For the record, the government is not off the hook here. Among those uninsured in Florida, 35 percent are Hispanic. And yet, launch of the Spanish version of Healthcare.gov was postponed until Oct. 21 (but CuidadoSalud.gov did go live today, so, Andale, mis hermanas y hermanos!).

Floridians who hold on and are persistent should be rewarded. Floridians should have some 100 options to choose from and, according to a Times estimate, more than half of Florida residents eligible for health insurance through the federal exchange should be eligible for subsidies that will reduce out-of-pocket costs (this Kaiser subsidy calculator estimates eligibility). On an article from Kaiser Health News a reporter wrote that it took 17 days and 63 attempts to create an account — which is, atrociously, step one of the four-step enrollment process. Fail. A commenter on that site, did however leave this silver-lining note of encouragement for the frustrated: “Account #5 worked like a charm. When I finally could see the plans, I was pleased to see the low prices here in Florida.”
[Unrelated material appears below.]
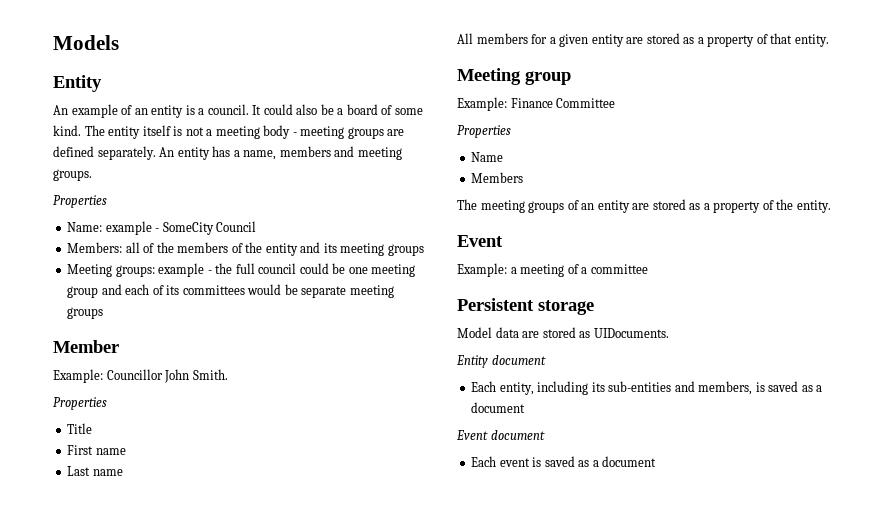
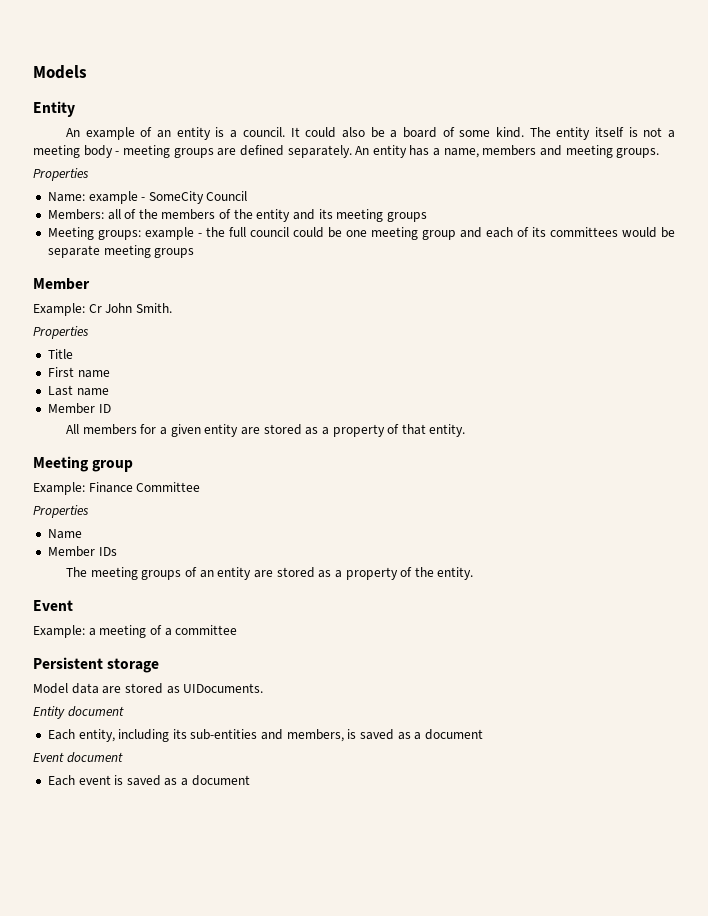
[106,369,163,380] Councillor -> [88,304,102,313] Cr
(123, 472) none -> [47,403,111,414] // Member ID
[471,172,524,183] Members -> [47,546,117,557] Member IDs

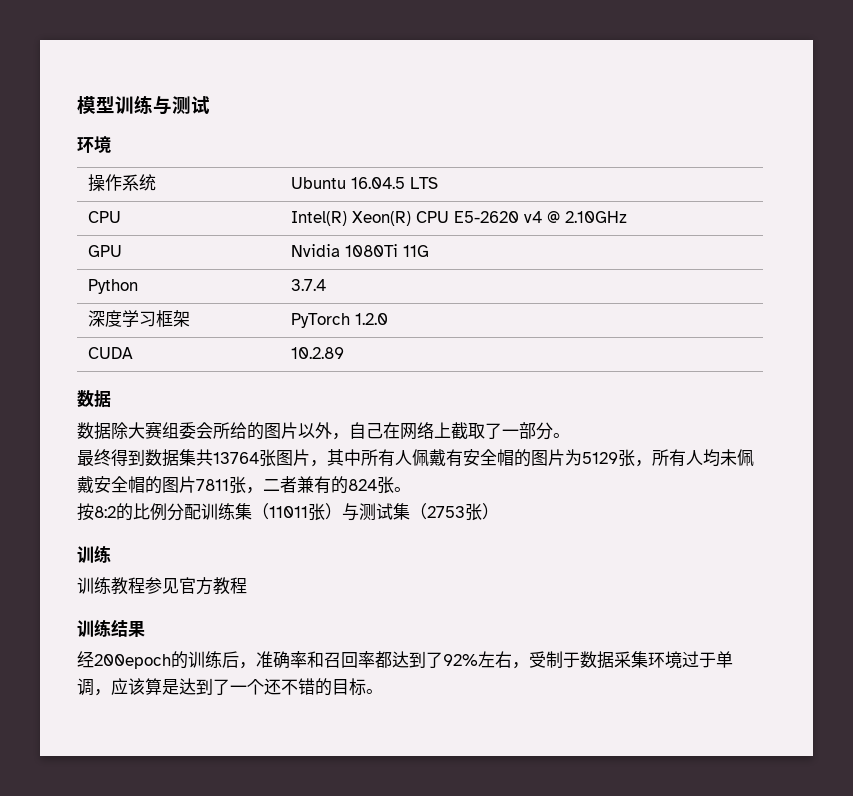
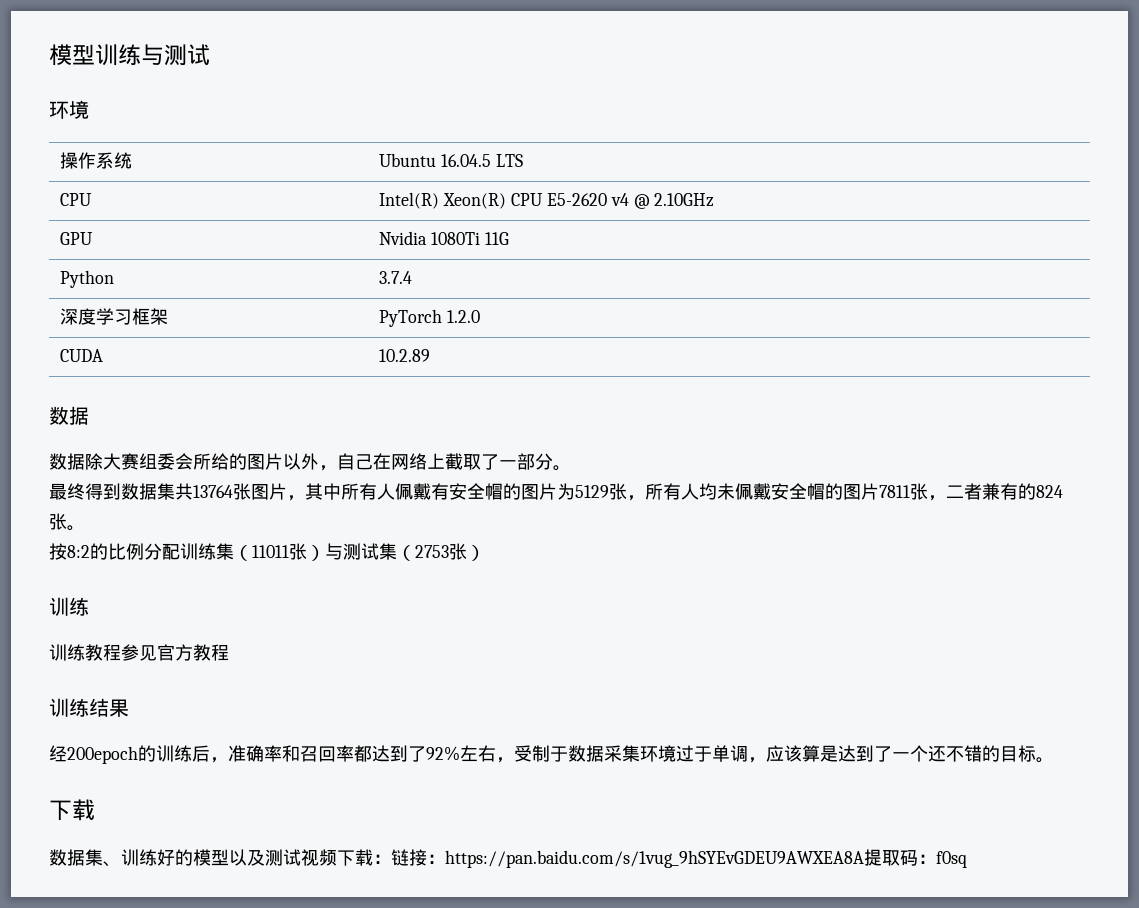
(383, 691) none -> [49,799,95,821] [49,849,967,868] // 下载 // 数据集、训练好的模型以及测试视频下载：链接：https://pan.baidu.com/s/1vug_9hSYEvGDEU9AWXEA8A提取码：f0sq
The big question now is whether a nonprofit serving all Americans, such as a ProPublica, will be able to step in to help people in non-cooperative states get the information and navigation support they need to understand and weigh health insurance options. Will these groups even be able to infiltrate the obstructions themselves in order to reach people who need help?

If you know a family member or friend in an obstructive state, encourage them to be persistent and to not give up — to keep going back to their exchange (be it state-run or federal-run) until they can successfully enroll. Remind them that they have until Dec. 15 to enroll for health insurance starting in January 2014. Two and many more can play at these games.